## [Exercise aim]
Transcribe word for word the lines below from the line with "Ferrero Rocher XL" through the line with "total: 1327.63 -> 1549.45", ends included.

* * * * *

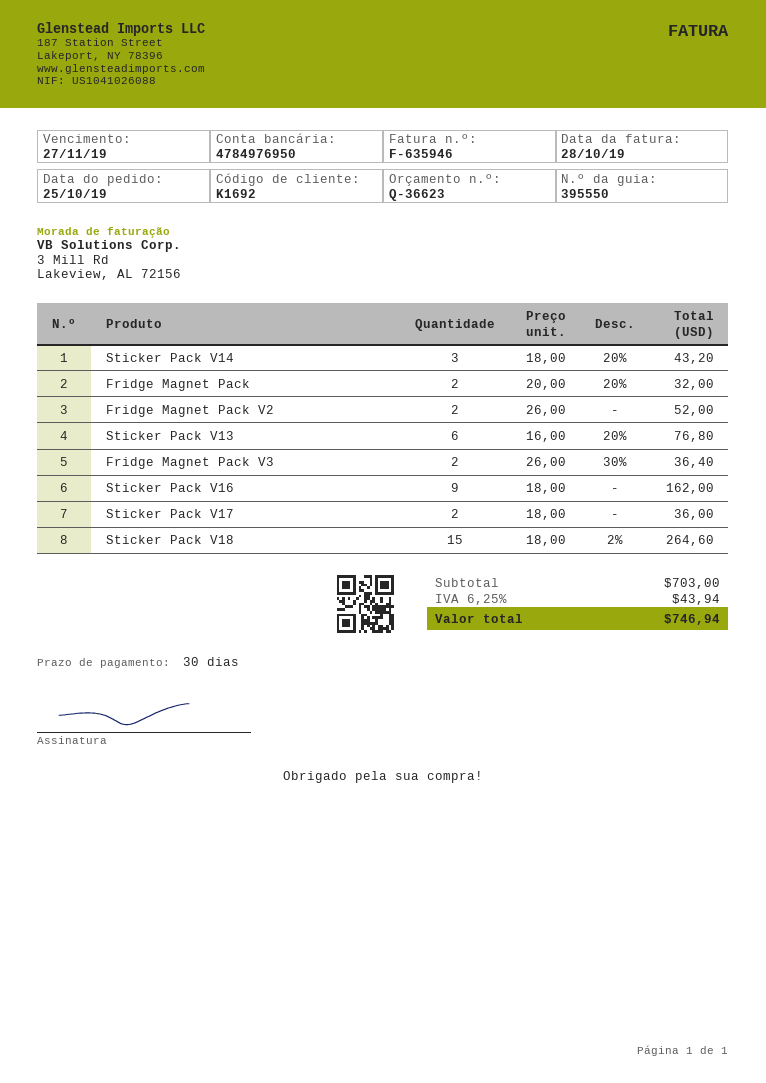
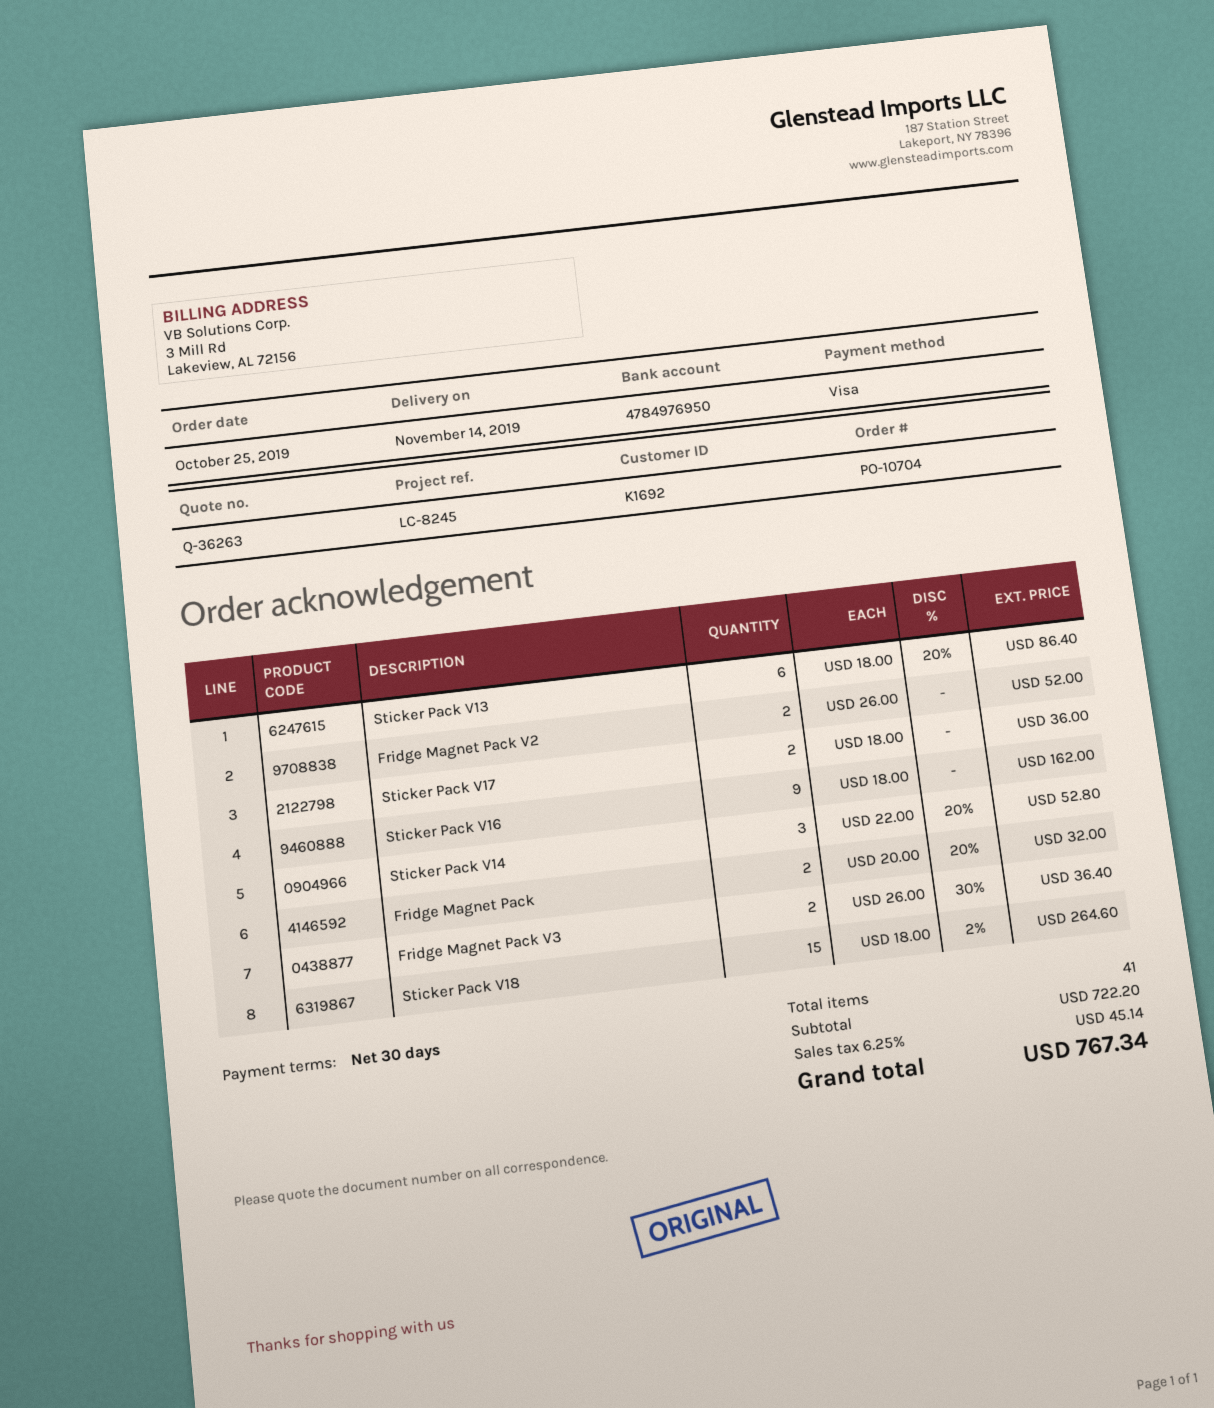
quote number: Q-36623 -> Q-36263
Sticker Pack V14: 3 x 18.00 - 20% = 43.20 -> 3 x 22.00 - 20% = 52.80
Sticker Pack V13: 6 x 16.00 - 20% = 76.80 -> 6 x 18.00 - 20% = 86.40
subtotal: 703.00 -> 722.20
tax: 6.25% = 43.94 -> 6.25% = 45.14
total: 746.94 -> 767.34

* * * * *

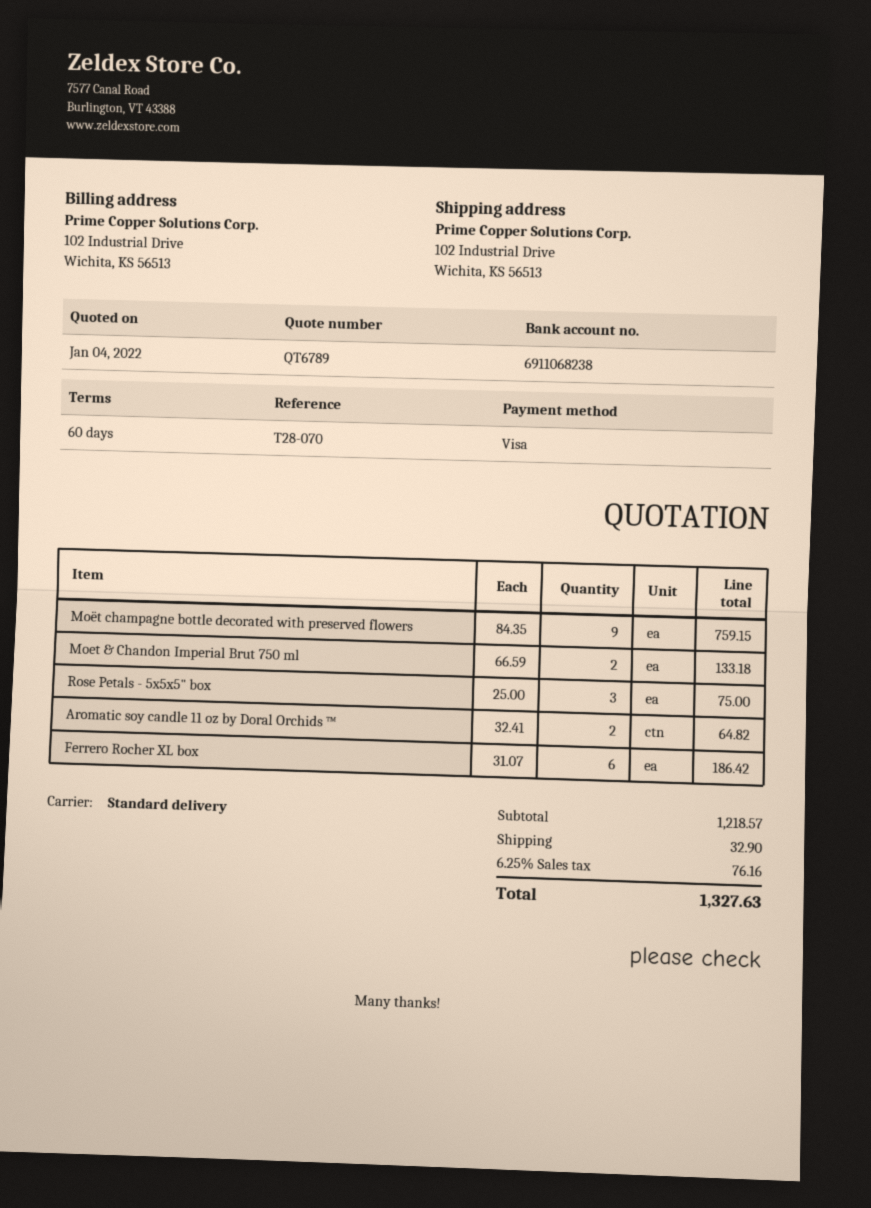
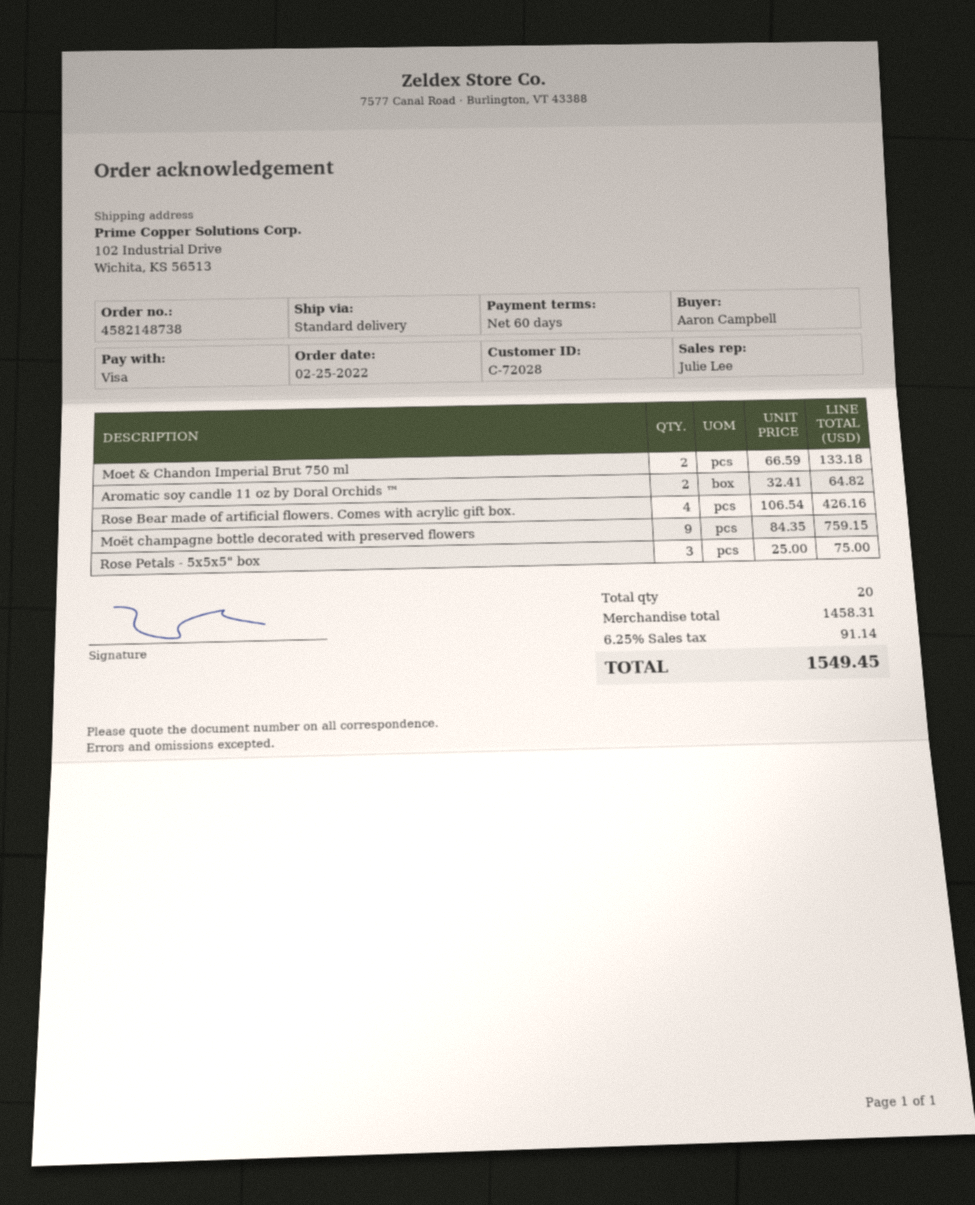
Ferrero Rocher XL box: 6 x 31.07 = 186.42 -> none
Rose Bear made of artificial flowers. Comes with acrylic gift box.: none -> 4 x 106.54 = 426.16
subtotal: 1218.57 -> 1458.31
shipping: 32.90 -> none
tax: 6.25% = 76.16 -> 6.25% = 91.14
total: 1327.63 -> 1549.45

* * * * *

## [Response to this exercise]
Ferrero Rocher XL box: 6 x 31.07 = 186.42 -> none
Rose Bear made of artificial flowers. Comes with acrylic gift box.: none -> 4 x 106.54 = 426.16
subtotal: 1218.57 -> 1458.31
shipping: 32.90 -> none
tax: 6.25% = 76.16 -> 6.25% = 91.14
total: 1327.63 -> 1549.45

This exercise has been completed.